When patients complained about old age, low energy, bad joints or a sleep problem, I understood. With age, the body slows down and sometimes needs a boost – a thyroid hormone, a joint replacement, or sometimes, just a good night’s sleep to recharge the body’s biological batteries.

Maybe all my cellphone needed was a good night’s sleep. I turned it off, plugged it in and checked it in the morning. Nothing. A visit to an urgent care battery clinic seemed simple enough. The expert carefully removed a warped battery looking like it had an aneurysm ready to blow. He confirmed it wasn’t low thyroid after all, but a function of old age.

The new battery didn’t charge. Battery-man turned to electronic diagnostics for help, but alas, the phone flat-lined.

My phone was not repairable. At least my phone had died a natural death. My two previous cell phones had experienced terrible drowning deaths. One took a dive in an outhouse, the other glugged to the bottom of a delicious latte, taking my data with it.

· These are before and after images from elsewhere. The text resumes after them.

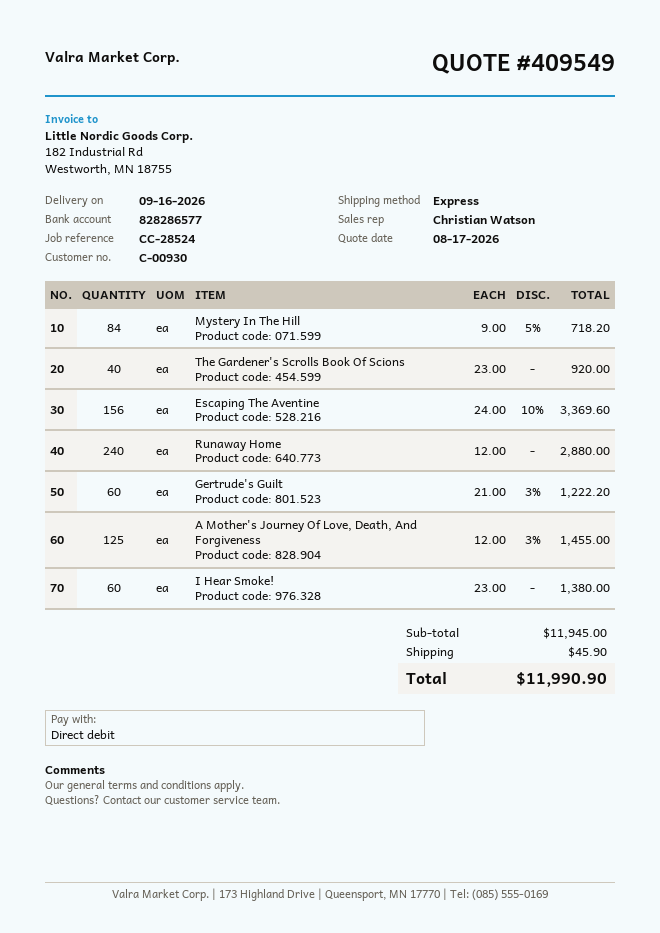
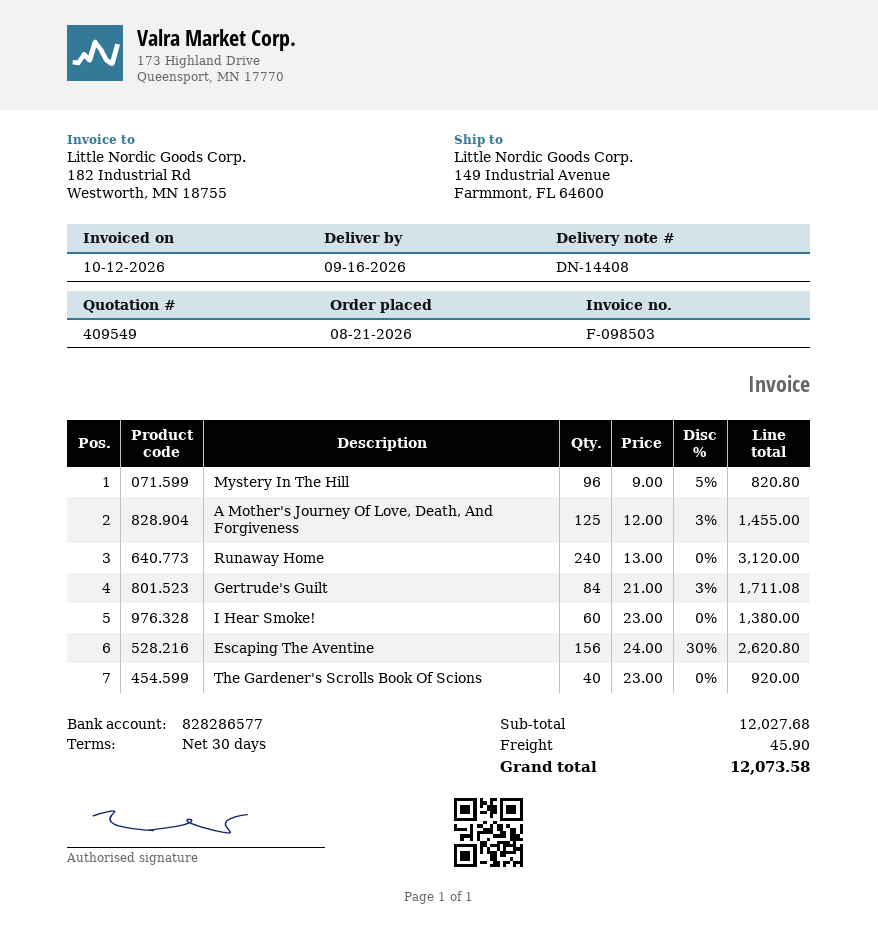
Mystery In The Hill: 84 x 9.00 - 5% = 718.20 -> 96 x 9.00 - 5% = 820.80
Escaping The Aventine: 156 x 24.00 - 10% = 3369.60 -> 156 x 24.00 - 30% = 2620.80
Runaway Home: 240 x 12.00 = 2880.00 -> 240 x 13.00 = 3120.00
Gertrude's Guilt: 60 x 21.00 - 3% = 1222.20 -> 84 x 21.00 - 3% = 1711.08
subtotal: 11945.00 -> 12027.68
total: 11990.90 -> 12073.58

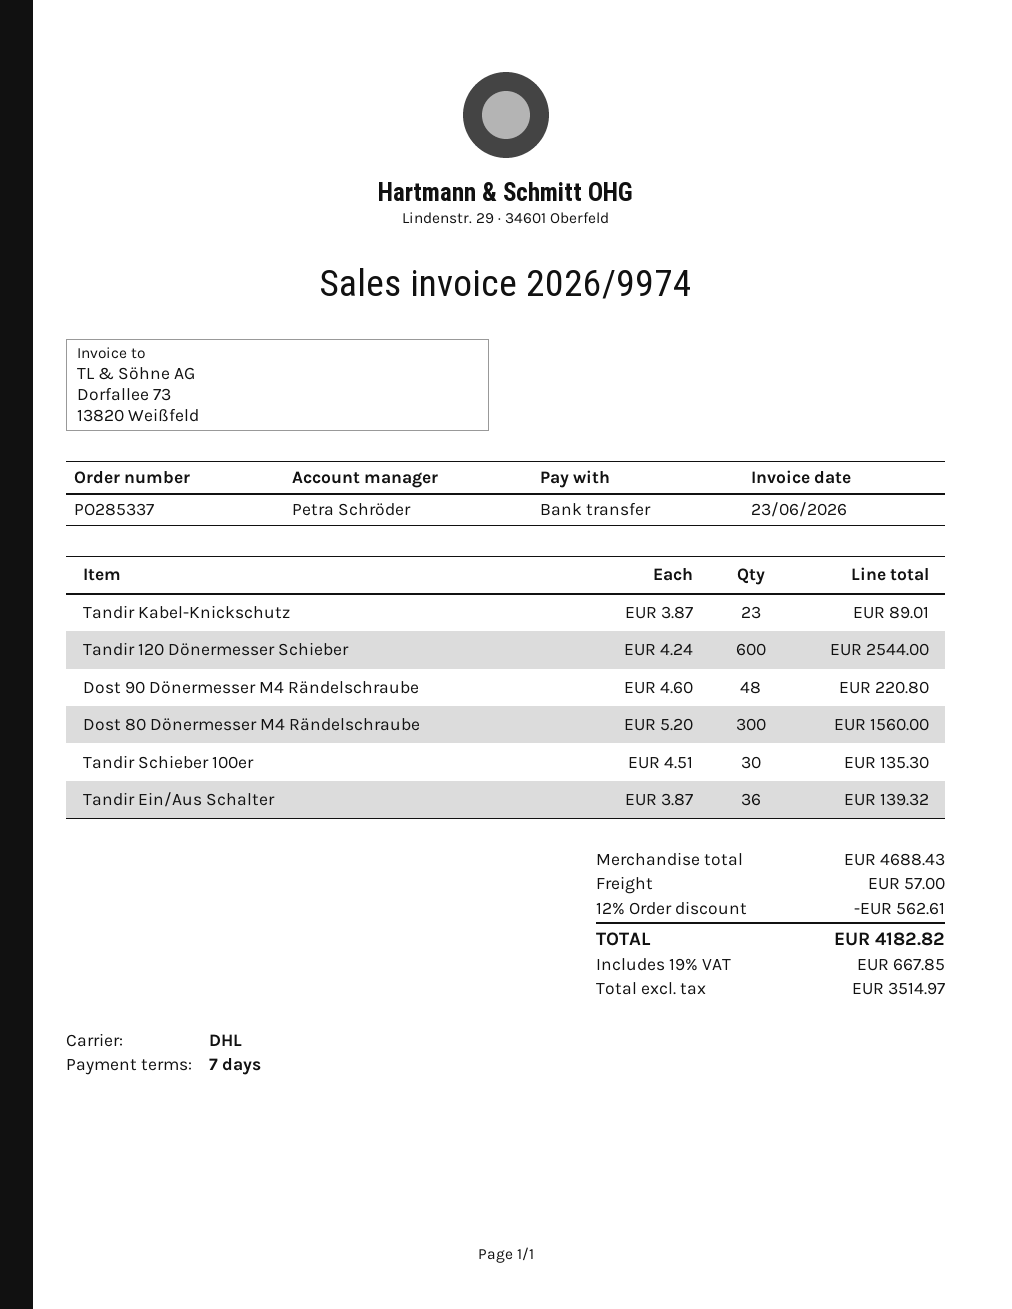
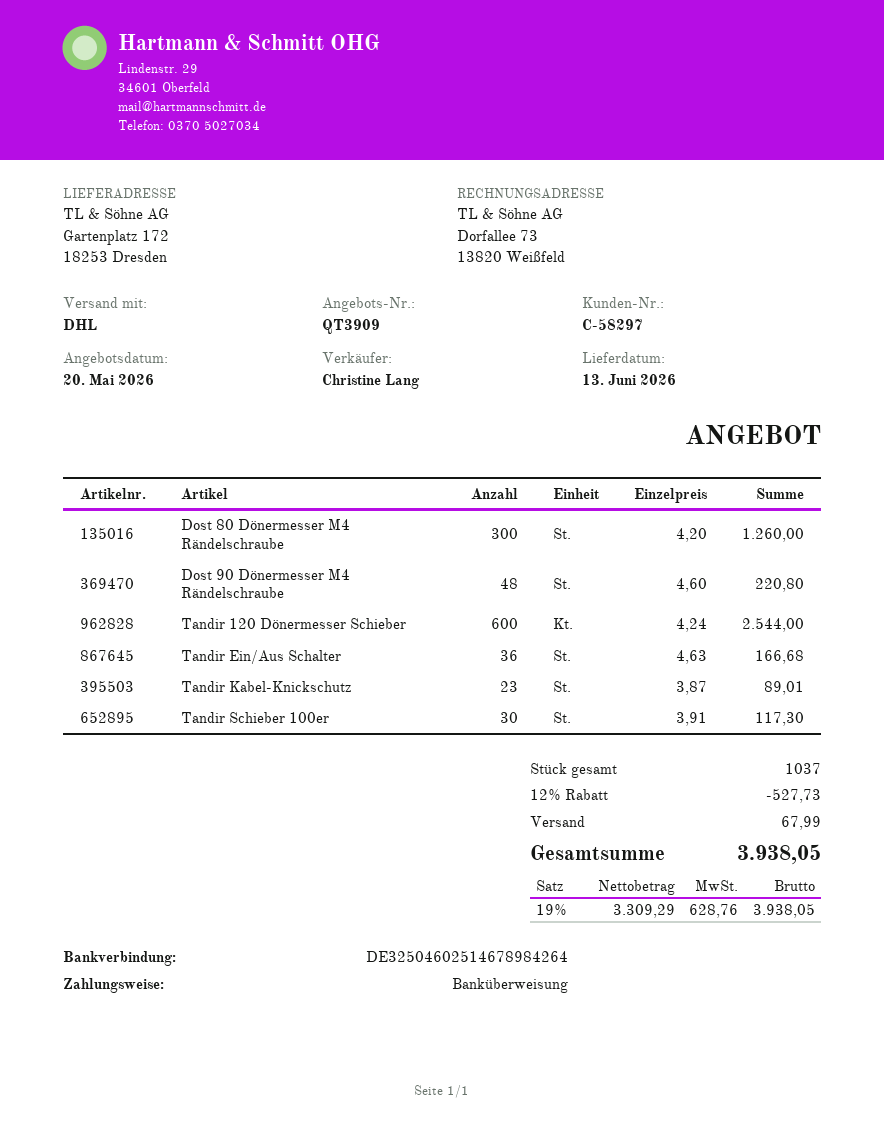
sales rep: Petra Schröder -> Christine Lang
Dost 80 Dönermesser M4 Rändelschraube: 300 x 5.20 = 1560.00 -> 300 x 4.20 = 1260.00
Tandir Schieber 100er: 30 x 4.51 = 135.30 -> 30 x 3.91 = 117.30
Tandir Ein/Aus Schalter: 36 x 3.87 = 139.32 -> 36 x 4.63 = 166.68
discount: 12% = 562.61 -> 12% = 527.73
shipping: 57.00 -> 67.99
net: 3514.97 -> 3309.29
tax: 19% = 667.85 -> 19% = 628.76
total: 4182.82 -> 3938.05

My search for a new phone began that same afternoon. Unwilling to pay the price of the latest model, I looked for a refurbished phone — the search took me down a rabbit hole of hundreds of phone options and unfamiliar terminology. I needed a technology specialist’s help.

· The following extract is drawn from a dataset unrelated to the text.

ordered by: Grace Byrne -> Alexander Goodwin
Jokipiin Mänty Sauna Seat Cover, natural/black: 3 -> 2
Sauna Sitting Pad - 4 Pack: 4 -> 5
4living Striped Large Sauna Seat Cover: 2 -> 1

Using my landline, I called a techie relative and took his advice. I found a refurbished cellphone online. Two days later it arrived in a bubble-wrap envelope. I visited my Straight Talk service provider who transferred my data and sent me on my way feeling connected once again. Back home, I added new apps, including an exercise calculator to remind me to get off my chair and move around more. It’s like having a personal trainer in my pocket.

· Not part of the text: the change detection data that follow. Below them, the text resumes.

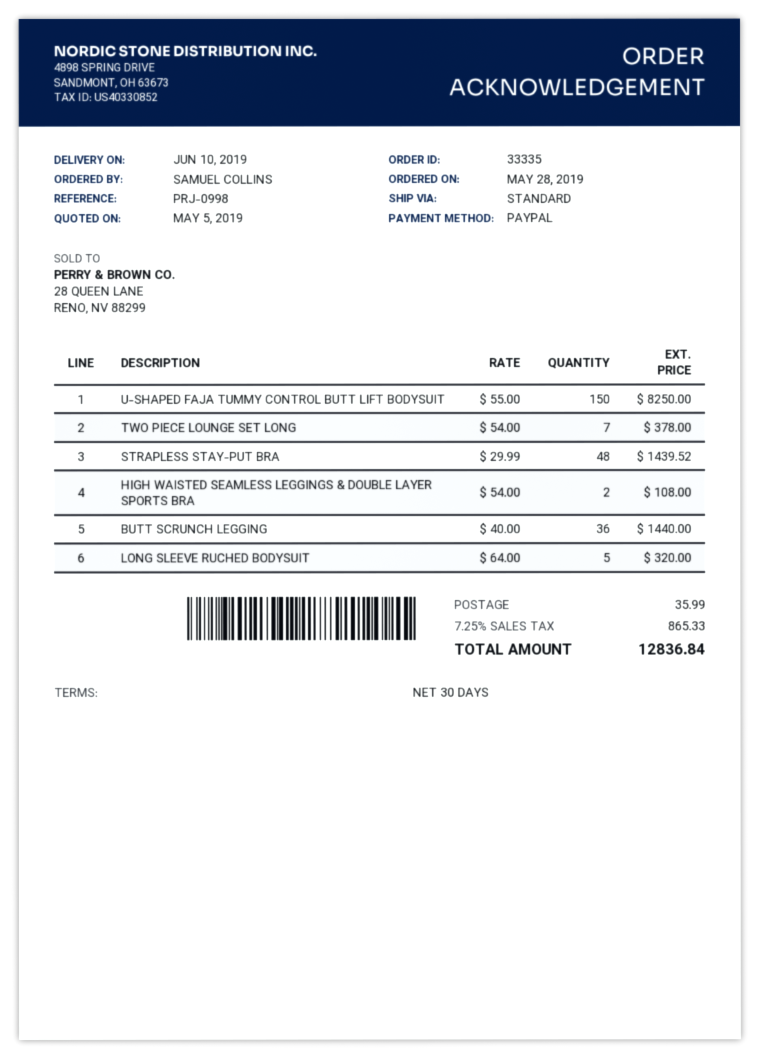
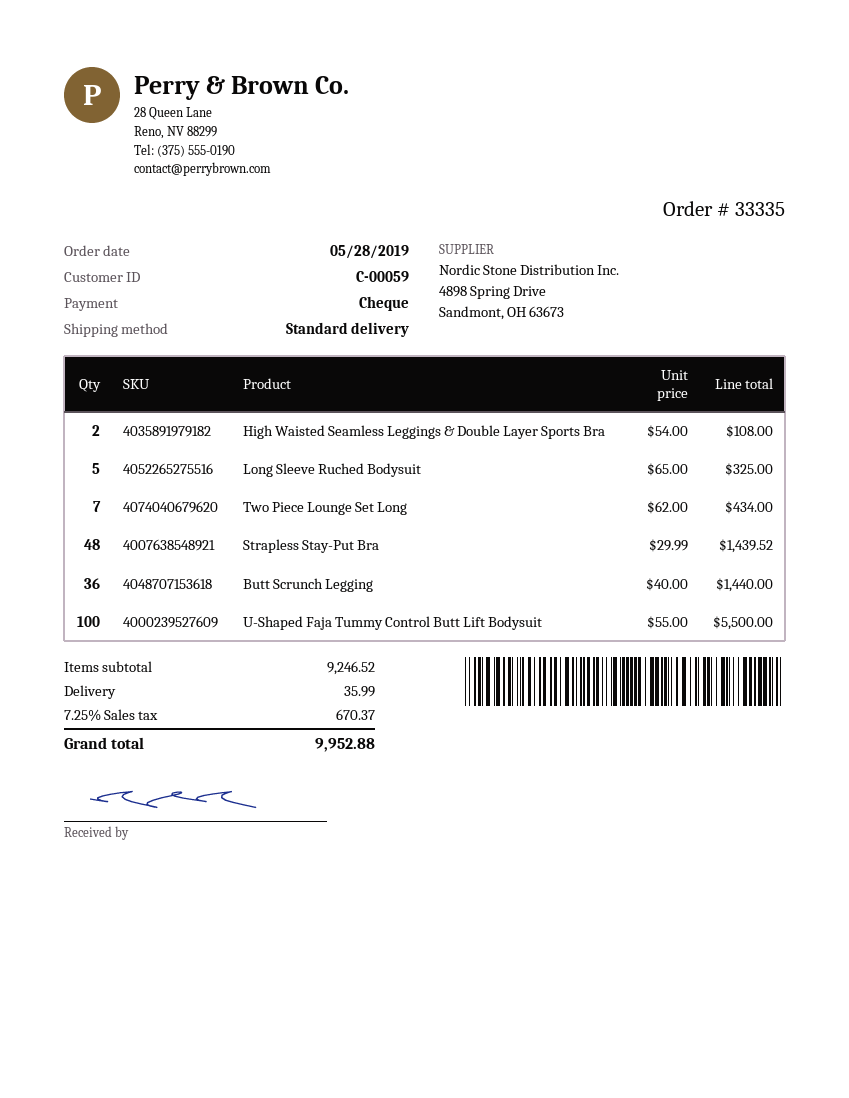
payment method: PayPal -> cheque
U-SHAPED FAJA TUMMY CONTROL BUTT LIFT BODYSUIT: 150 x 55.00 = 8250.00 -> 100 x 55.00 = 5500.00
TWO PIECE LOUNGE SET LONG: 7 x 54.00 = 378.00 -> 7 x 62.00 = 434.00
LONG SLEEVE RUCHED BODYSUIT: 5 x 64.00 = 320.00 -> 5 x 65.00 = 325.00
tax: 7.25% = 865.33 -> 7.25% = 670.37
total: 12836.84 -> 9952.88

I returned to my writing, enjoying the new technology. Everything ran smoothly for several days, until another shocking malfunction occurred. It was 6:00 am. I had been working at my computer a little over an hour when my Fitbit reminded me to get up and and start counting steps. I walked to the kitchen, made a fresh pot of coffee and returned with a steamy cup of my favorite brew to continue editing my latest novel when both screens suddenly went black.

I followed a tangle of umbilical wires from monitors to computer. They were braided together with telephone, lamp and microphone wires, cords that had functioned for years. In the end, the main monitor was “undetectable.” Seconds earlier that same monitor was working fine. This looked like sudden death. Had the hard-drive totally failed? After wiggling a lot of cords, both monitor screens flickered and lit up, but without icons, mouse function or anyway to access my computer or the internet.

I went to my trusty laptop again, to troubleshoot the problem. After reading through many forums, I concluded my computer needed a new monitor driver.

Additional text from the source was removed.